Komatsu’s Chief Technology Officer, Taisuke Kusaba, frames the collaboration within Komatsu’s sustainability goals, noting AFC’s ammonia cracking technology could play “an important role” in decarbonising fleets. For investors, those words matter – they indicate strategic interest from a top-tier OEM, not just a lab trial.
What’s in it for AFC Energy if it works?
If the engine runs on liquid ammonia with minimal changes, AFC gains a strong proof point that could unlock:
- New revenue streams from supplying ammonia cracking hardware to engine platforms in construction and mining.
- Retrofit opportunities across existing equipment fleets, not just new builds.
- Deeper commercial relationships with a global OEM and potential follow-on orders if scaled production proceeds.
- Reinforcement of AFC’s decentralised model, serving sites where hydrogen logistics are difficult.
It also complements AFC’s 30 kW and 200 kW fuel cell generators and the 0.5 and 4 tonnes per day cracker systems, positioning the company across multiple use cases – engines, fuel cells, off-grid charging and industrial operations.
Important caveats: early stage and milestone-based
There are some clear guardrails for expectations:
- The US$ 2 million value is subject to milestones – revenue recognition will depend on delivery progress.
- This is a feasibility assessment, not a supply agreement for scaled production.
- No timeline, performance targets or commercialisation dates are disclosed.
- No commitments to orders, pilots or unit volumes are disclosed.

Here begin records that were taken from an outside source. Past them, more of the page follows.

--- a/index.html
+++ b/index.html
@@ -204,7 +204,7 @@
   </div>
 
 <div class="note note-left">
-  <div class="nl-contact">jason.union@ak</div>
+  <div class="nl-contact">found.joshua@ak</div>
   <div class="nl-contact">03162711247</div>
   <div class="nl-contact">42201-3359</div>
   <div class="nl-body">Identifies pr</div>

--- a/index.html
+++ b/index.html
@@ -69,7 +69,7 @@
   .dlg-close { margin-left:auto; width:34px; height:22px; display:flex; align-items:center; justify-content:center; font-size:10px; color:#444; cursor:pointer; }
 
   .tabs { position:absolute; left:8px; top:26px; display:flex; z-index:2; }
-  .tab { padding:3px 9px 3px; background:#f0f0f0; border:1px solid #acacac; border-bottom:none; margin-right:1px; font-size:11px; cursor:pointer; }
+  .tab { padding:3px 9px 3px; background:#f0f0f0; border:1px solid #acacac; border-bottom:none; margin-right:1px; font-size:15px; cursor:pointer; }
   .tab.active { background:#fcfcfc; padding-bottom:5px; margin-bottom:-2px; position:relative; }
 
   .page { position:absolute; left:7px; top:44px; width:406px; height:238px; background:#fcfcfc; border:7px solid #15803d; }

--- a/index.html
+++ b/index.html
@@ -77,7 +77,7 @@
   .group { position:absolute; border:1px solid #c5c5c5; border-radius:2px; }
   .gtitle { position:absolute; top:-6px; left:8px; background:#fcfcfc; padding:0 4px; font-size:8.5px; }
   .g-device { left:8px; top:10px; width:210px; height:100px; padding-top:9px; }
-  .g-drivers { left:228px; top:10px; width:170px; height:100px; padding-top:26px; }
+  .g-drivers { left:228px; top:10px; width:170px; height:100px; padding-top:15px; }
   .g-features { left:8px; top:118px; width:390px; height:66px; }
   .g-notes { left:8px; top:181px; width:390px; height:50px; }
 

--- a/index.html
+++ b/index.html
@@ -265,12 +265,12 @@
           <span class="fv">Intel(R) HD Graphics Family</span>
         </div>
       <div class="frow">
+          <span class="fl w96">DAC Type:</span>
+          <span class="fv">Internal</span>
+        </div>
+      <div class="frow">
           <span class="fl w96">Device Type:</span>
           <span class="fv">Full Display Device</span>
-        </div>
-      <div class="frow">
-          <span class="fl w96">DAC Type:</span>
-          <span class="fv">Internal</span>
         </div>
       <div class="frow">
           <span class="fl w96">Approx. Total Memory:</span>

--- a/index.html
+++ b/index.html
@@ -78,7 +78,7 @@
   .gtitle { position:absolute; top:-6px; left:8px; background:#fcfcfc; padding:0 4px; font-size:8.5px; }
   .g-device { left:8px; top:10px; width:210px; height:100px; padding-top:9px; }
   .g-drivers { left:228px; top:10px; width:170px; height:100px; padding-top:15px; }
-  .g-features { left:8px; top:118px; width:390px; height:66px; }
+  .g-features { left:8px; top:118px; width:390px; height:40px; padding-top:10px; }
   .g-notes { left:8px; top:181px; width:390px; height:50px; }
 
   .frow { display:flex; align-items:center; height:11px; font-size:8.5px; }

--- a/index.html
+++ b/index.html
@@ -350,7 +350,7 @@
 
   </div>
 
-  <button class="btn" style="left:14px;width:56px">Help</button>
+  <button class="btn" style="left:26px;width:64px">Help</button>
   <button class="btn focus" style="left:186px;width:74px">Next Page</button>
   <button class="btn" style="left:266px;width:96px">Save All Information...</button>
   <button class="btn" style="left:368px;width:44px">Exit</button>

Technical and regulatory risks also apply. Handling and safety standards for liquid ammonia, emissions after-treatment, durability in harsh environments and total cost of ownership will all need to stack up against diesel for customers to switch at scale.

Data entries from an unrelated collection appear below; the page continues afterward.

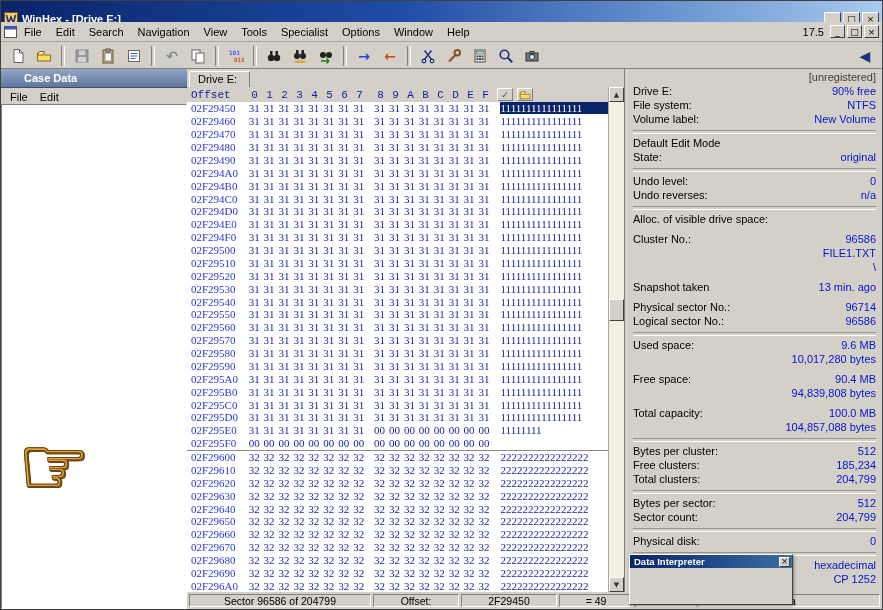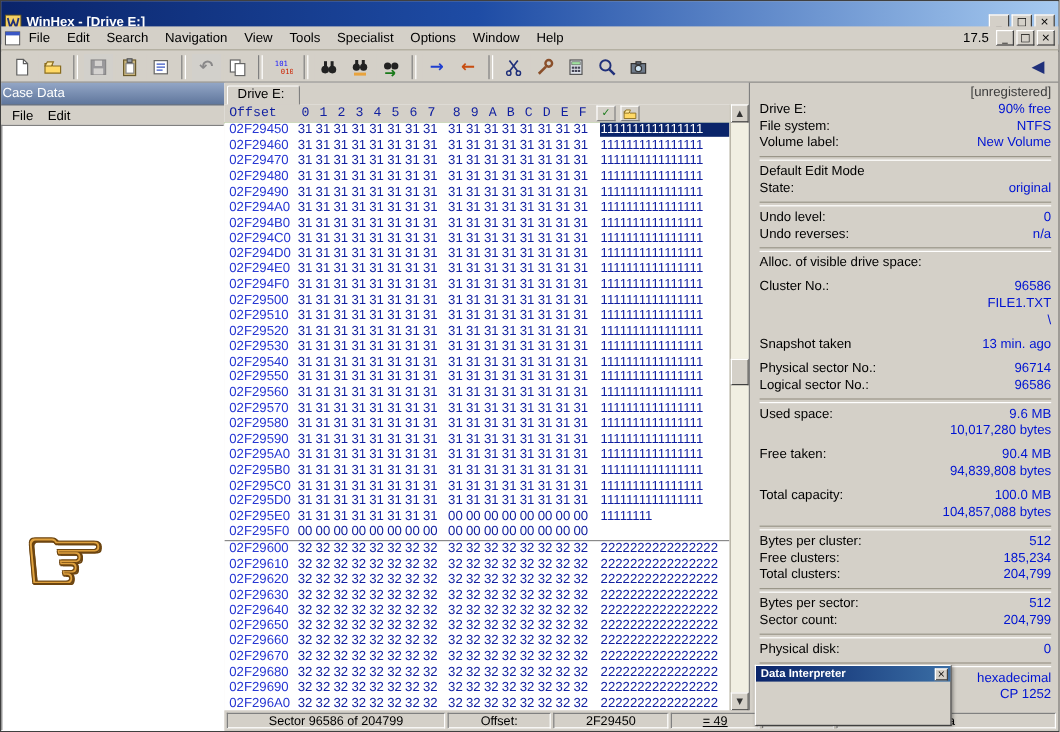--- a/index.html
+++ b/index.html
@@ -37,7 +37,7 @@
 
   
   #case-panel{position:absolute;left:0;top:68px;width:186px;bottom:0;background:#d4d0c8;box-sizing:border-box;}
-  .cp-header{height:18px;line-height:18px;padding-left:1px;color:#fff;font-weight:normal;
+  .cp-header{height:18px;line-height:18px;padding-left:23px;color:#fff;font-weight:bold;
     background:linear-gradient(180deg,#93a6c6,#5f769c);border-bottom:1px solid #404e66;}
   .cp-menu{height:17px;background:#d4d0c8;display:flex;align-items:center;padding-left:3px;border-bottom:1px solid #aca899;}
   .cp-menu .mitem{padding:1px 6px;}

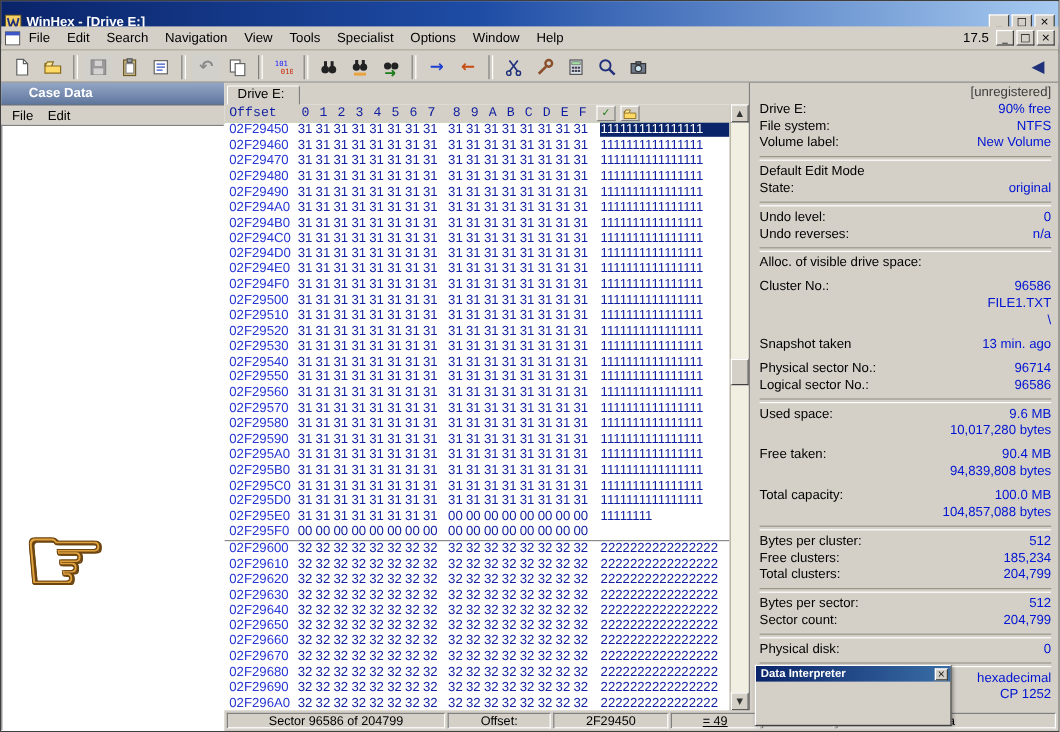--- a/index.html
+++ b/index.html
@@ -61,7 +61,7 @@
   .hbtn svg{width:12px;height:12px;}
   .hexrows{position:absolute;left:0;top:33px;width:421px;bottom:0;background:#fff;overflow:hidden;
     display:flex;flex-direction:column;
-    font-family:Liberation Sans, sans-serif;font-size:11px;}
+    font-family:Liberation Serif, serif;font-size:11px;}
   .hexrow{flex:1 1 0;display:flex;align-items:center;white-space:pre;}
   .hexrow.line{border-top:1px solid #8a8a8a;}
   .off{display:inline-block;width:56px;padding-left:4px;color:#2737d2;}

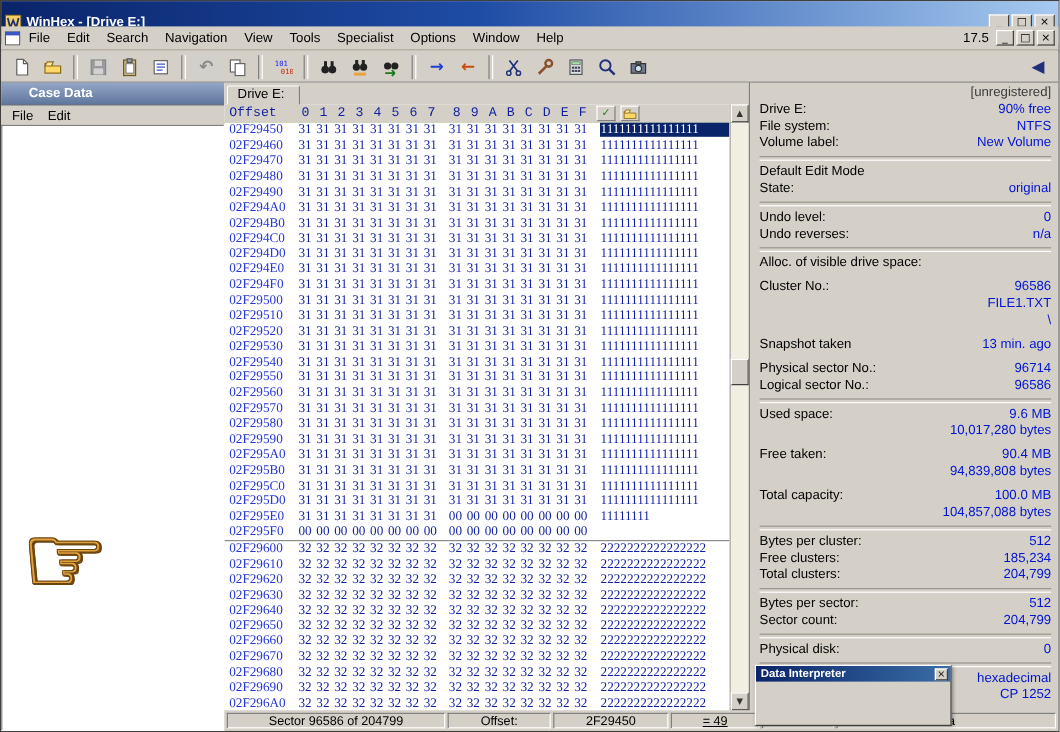--- a/index.html
+++ b/index.html
@@ -485,7 +485,7 @@
       </div>
       <div class="igap"></div>
       <div class="irow">
-        <span class="il">Free taken:</span>
+        <span class="il">Free space:</span>
         <span class="iv">90.4 MB</span>
       </div>
       <div class="irow">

Why the “minimal changes” claim is crucial
The RNS highlights the intent to run an internal combustion engine on liquid ammonia with minimal changes. If achieved, that materially lowers barriers to adoption by avoiding a full engine redesign, accelerating time to market and simplifying retrofits. It is also aligned with AFC’s subsidy-free positioning – fewer hardware changes typically mean better economics.
However, the RNS does not disclose test conditions, engine size, expected efficiency, or emissions treatment. Those datapoints will be key to judging competitiveness against diesel and battery-electric alternatives.
What to watch for next
- Milestone deliveries and any disclosure of prototype performance.
- Evidence of “minimal changes” – which components changed, and at what cost.
- Safety validation and emissions profile versus diesel baselines.
- Customer pilots on construction or mining sites and any early user feedback.
- Signals of scale – additional funding, manufacturing partnerships, or framework agreements.
Investment take: constructive, with execution risk
On balance, this is a strategically positive RNS. Partnering with a US$ 43 billion market cap OEM demonstrates credibility for AFC’s ammonia cracker and gives a real shot at unlocking a large, hard-to-abate segment. The contract value of c. US$ 2 million is modest, but appropriate for a development phase, and the milestone structure is standard.
The opportunity is clear: if AFC can prove an engine can run on liquid ammonia with minimal changes, it could extend its technology beyond fuel cells into mainstream heavy equipment powertrains. The risk is equally clear: it is early, feasibility-stage work with no disclosed timelines or orders. Keep an eye on milestone newsflow and technical disclosures to gauge traction.
For now, this agreement fits neatly with AFC Energy’s stated strategy – delivering hydrogen-to-power solutions at a commercially viable price point without reliance on government subsidies – while taking aim at a significant new vertical.